Researchers at Aarhus University and the University of Southern Denmark have innovated a method to merge liposomes with natural extracellular vesicles, creating a more efficient and less toxic mRNA delivery system than traditional lipid nanoparticles used in COVID-19 vaccines. This breakthrough paves the way for advancements in natural medicine delivery.

Professor Jørgen Kjems, Postdoc Mette Malle, Associate Professor Julian Moreno, postdoc Ping Song, and collaborators reveal new results about programmable mRNA encapsulation in natural particles.
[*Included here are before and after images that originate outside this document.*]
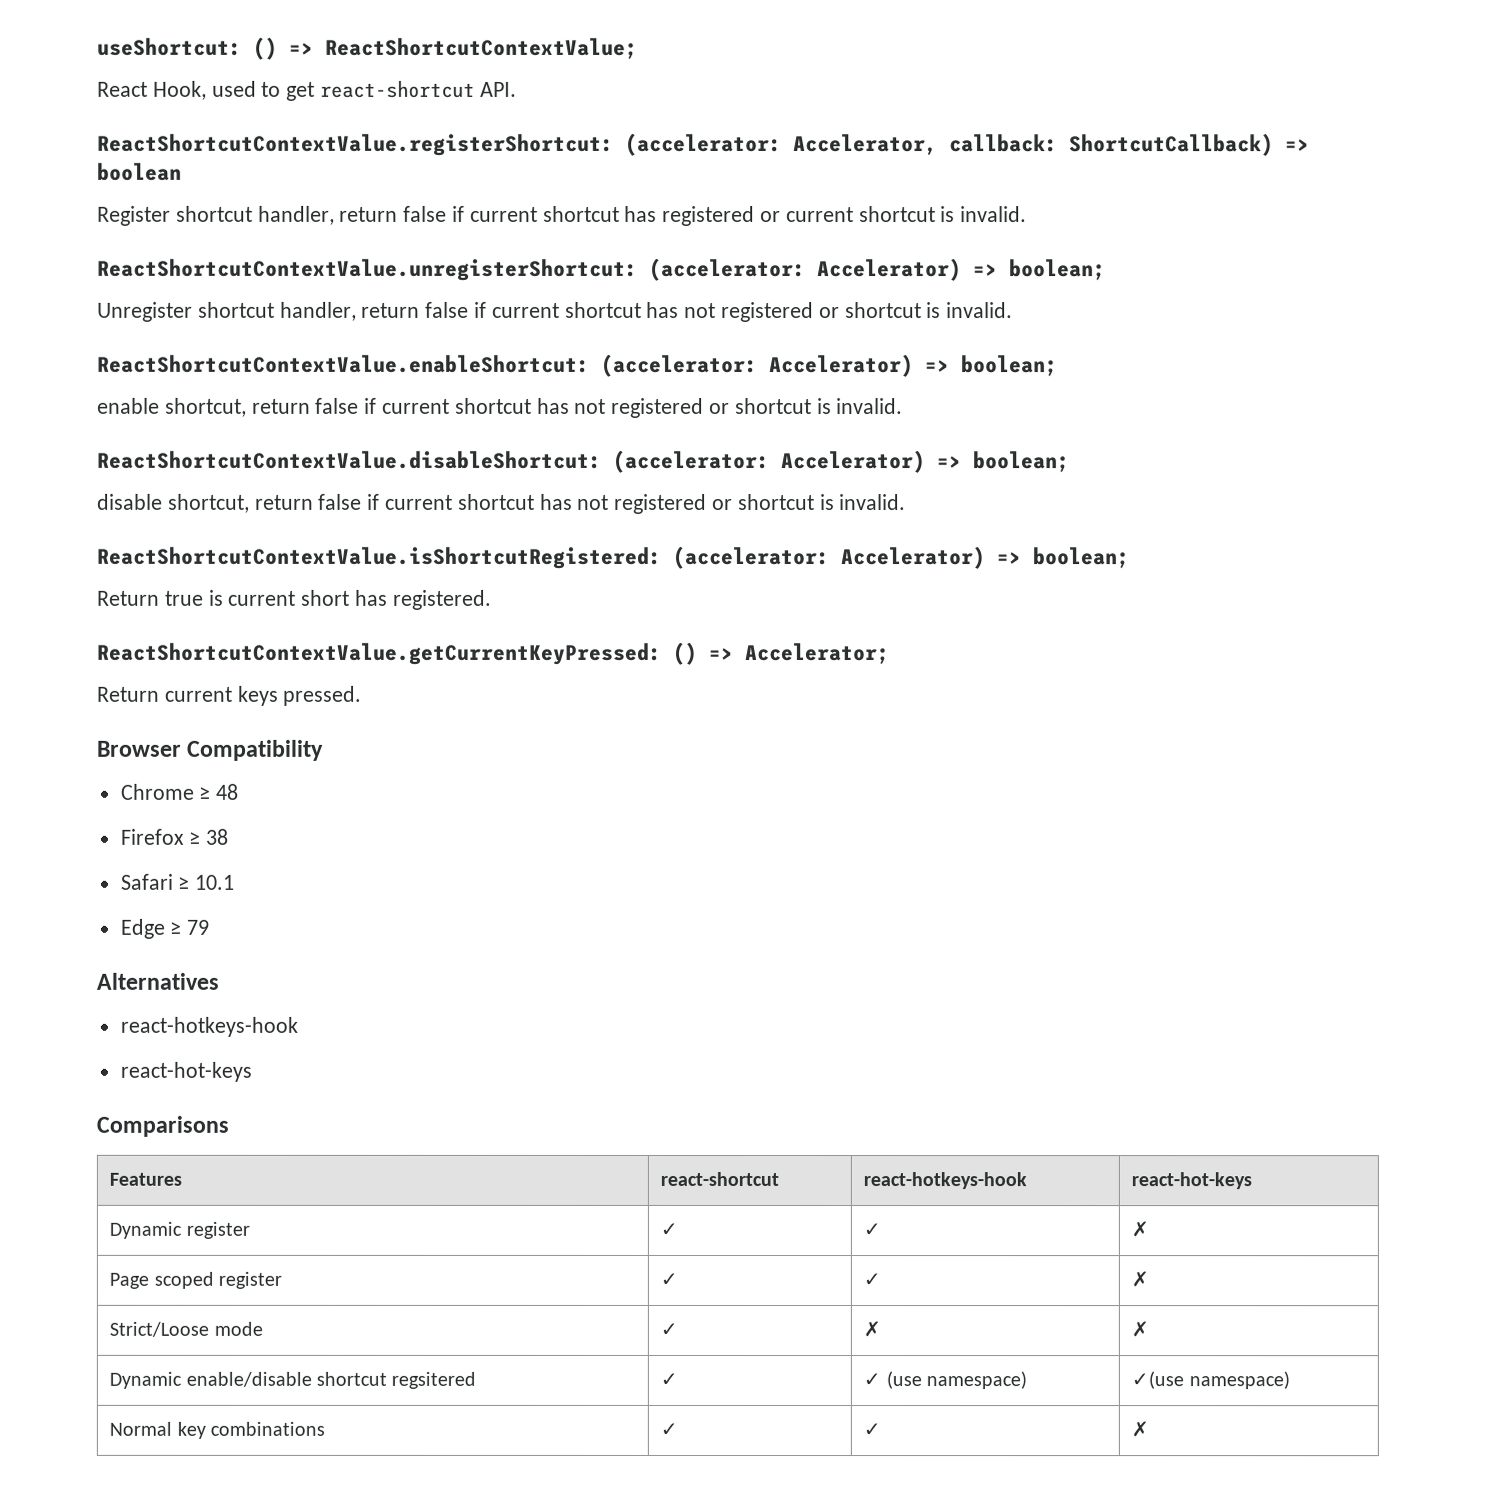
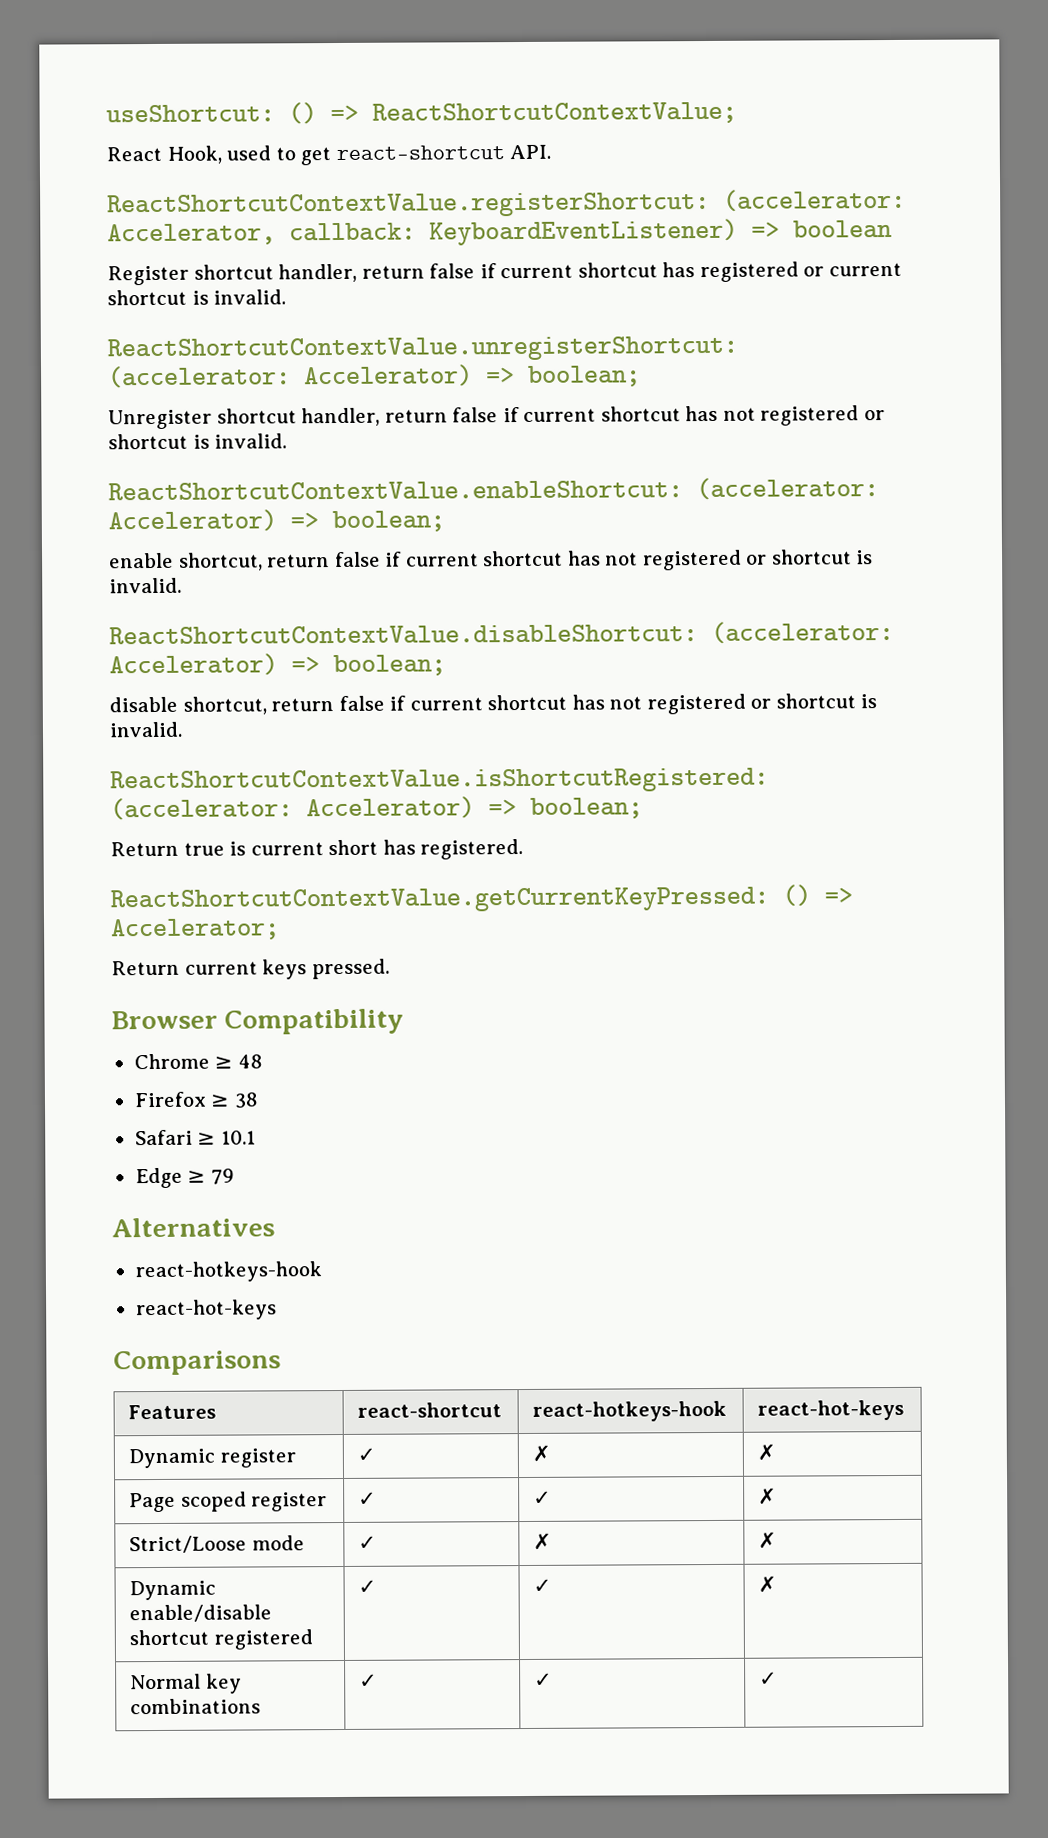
- ReactShortcutContextValue.registerShortcut: (accelerator: Accelerator, callback: ShortcutCallback) => boolean
+ ReactShortcutContextValue.registerShortcut: (accelerator: Accelerator, callback: KeyboardEventListener) => boolean
- Dynamic register | ✓ | ✓ | ✗
+ Dynamic register | ✓ | ✗ | ✗
- Dynamic enable/disable shortcut regsitered | ✓ | ✓ (use namespace) | ✓(use namespace)
+ Dynamic enable/disable shortcut registered | ✓ | ✓ | ✗
- Normal key combinations | ✓ | ✓ | ✗
+ Normal key combinations | ✓ | ✓ | ✓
Photo: Aarhus University
Programmable RNA Loading of Extracellular Vesicles with Toehold-Release Purification. Illustr. from JACS 26 April 2024.
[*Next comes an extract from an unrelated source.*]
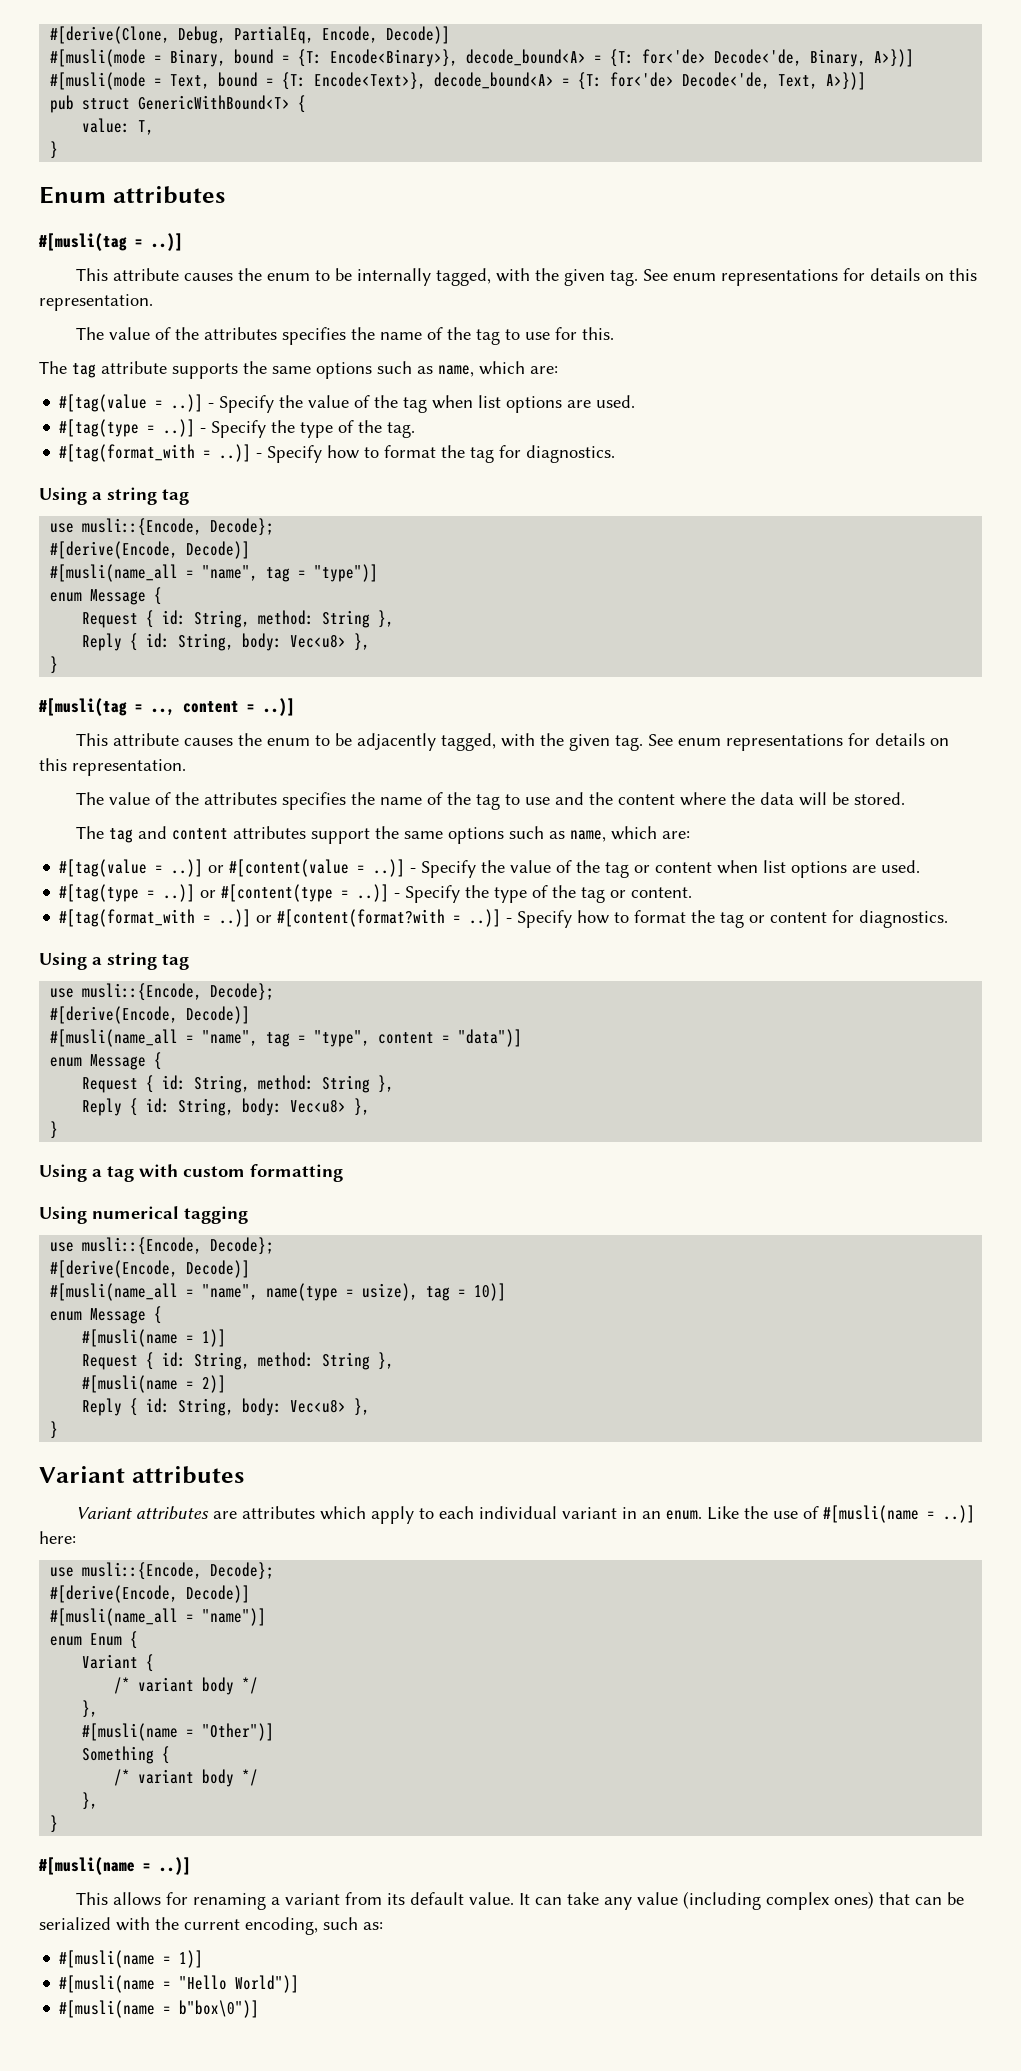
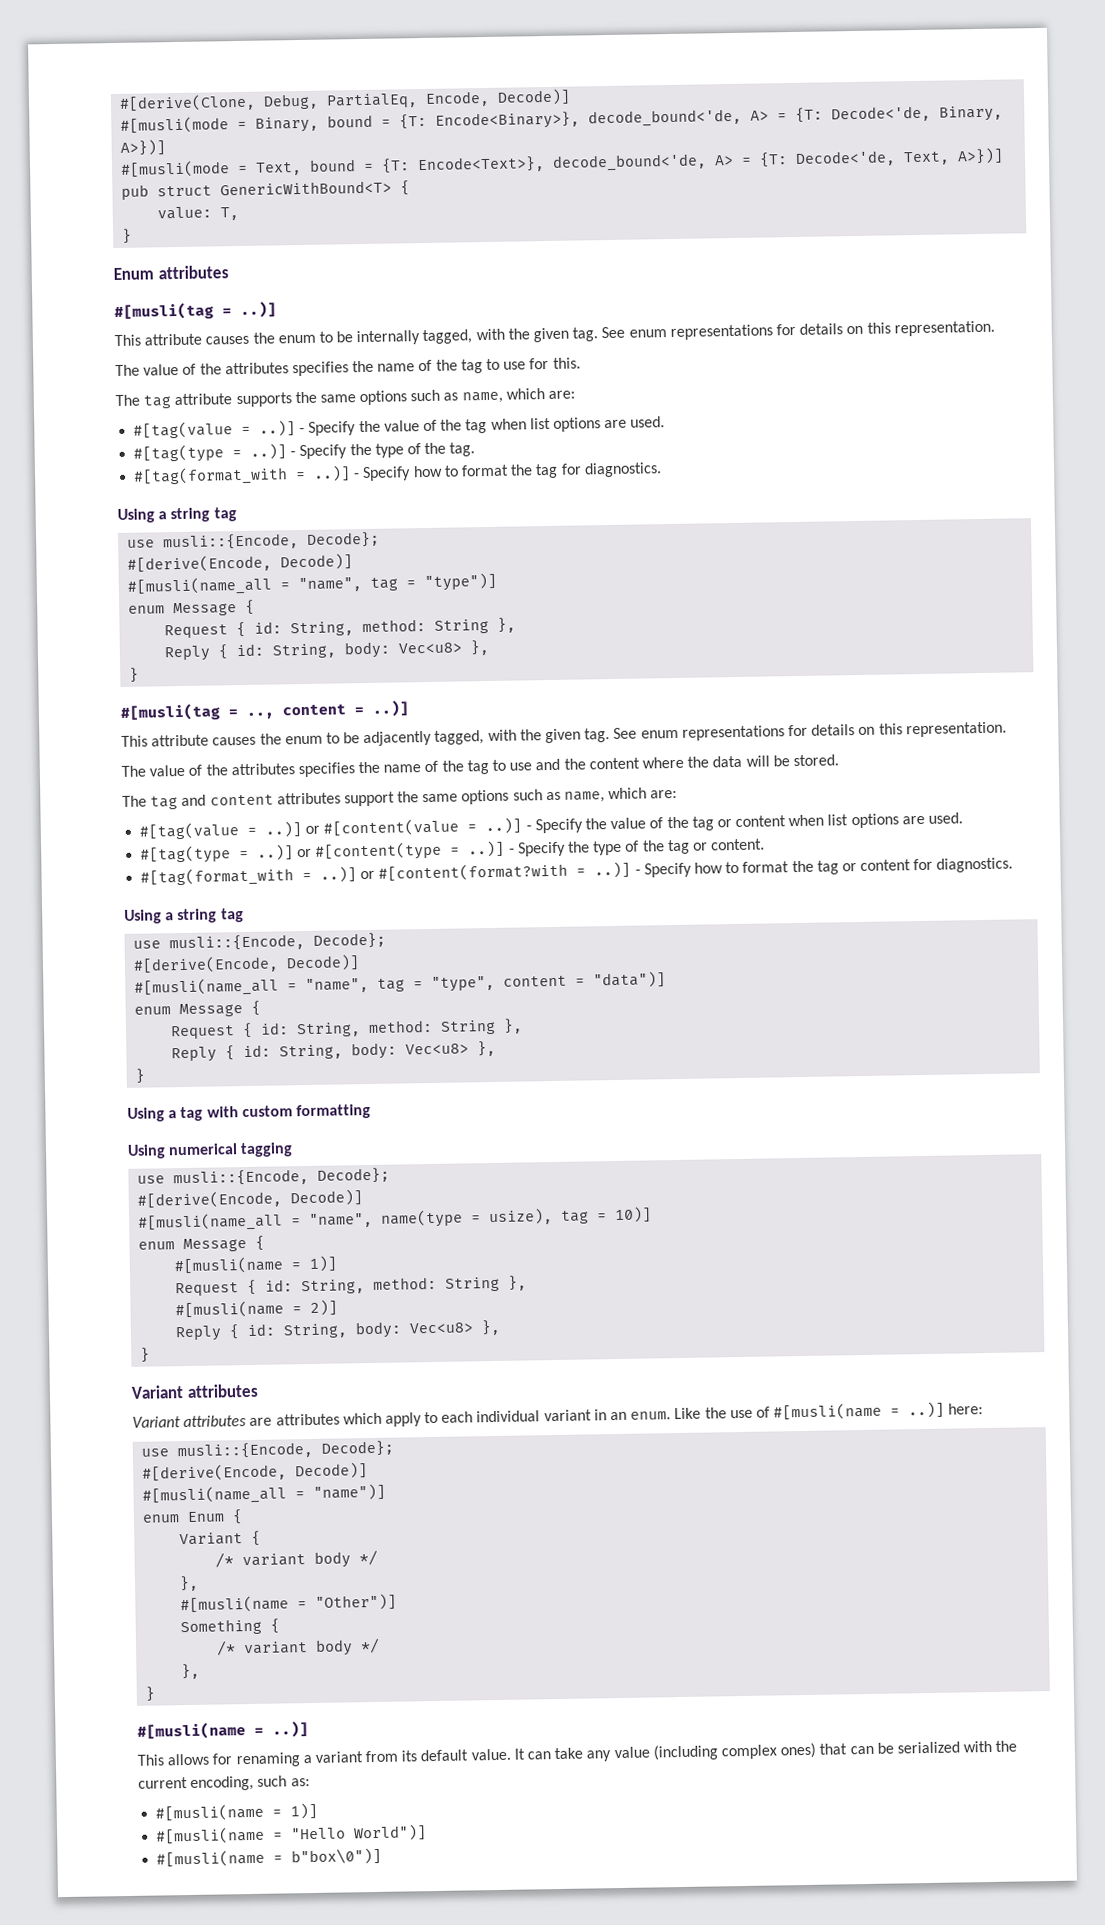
- #[musli(mode = Binary, bound = {T: Encode<Binary>}, decode_bound<A> = {T: for<'de> Decode<'de, Binary, A>})]
+ #[musli(mode = Binary, bound = {T: Encode<Binary>}, decode_bound<'de, A> = {T: Decode<'de, Binary, A>})]
- #[musli(mode = Text, bound = {T: Encode<Text>}, decode_bound<A> = {T: for<'de> Decode<'de, Text, A>})]
+ #[musli(mode = Text, bound = {T: Encode<Text>}, decode_bound<'de, A> = {T: Decode<'de, Text, A>})]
During the pandemic, we've all heard about mRNA vaccines and possibly also about lipid nanoparticles. Lipid nanoparticles are small synthetic particles that protect and carry mRNA into our bodies and have been a revolutionary tool. However, despite groundbreaking results, there is room for improvement. There's a catch with these small synthetic particles—they can trigger an immune response against themselves. Consequently, a team of researchers from iNANO at Aarhus University, in collaboration with the University of Southern Denmark, has set out to improve the delivery method.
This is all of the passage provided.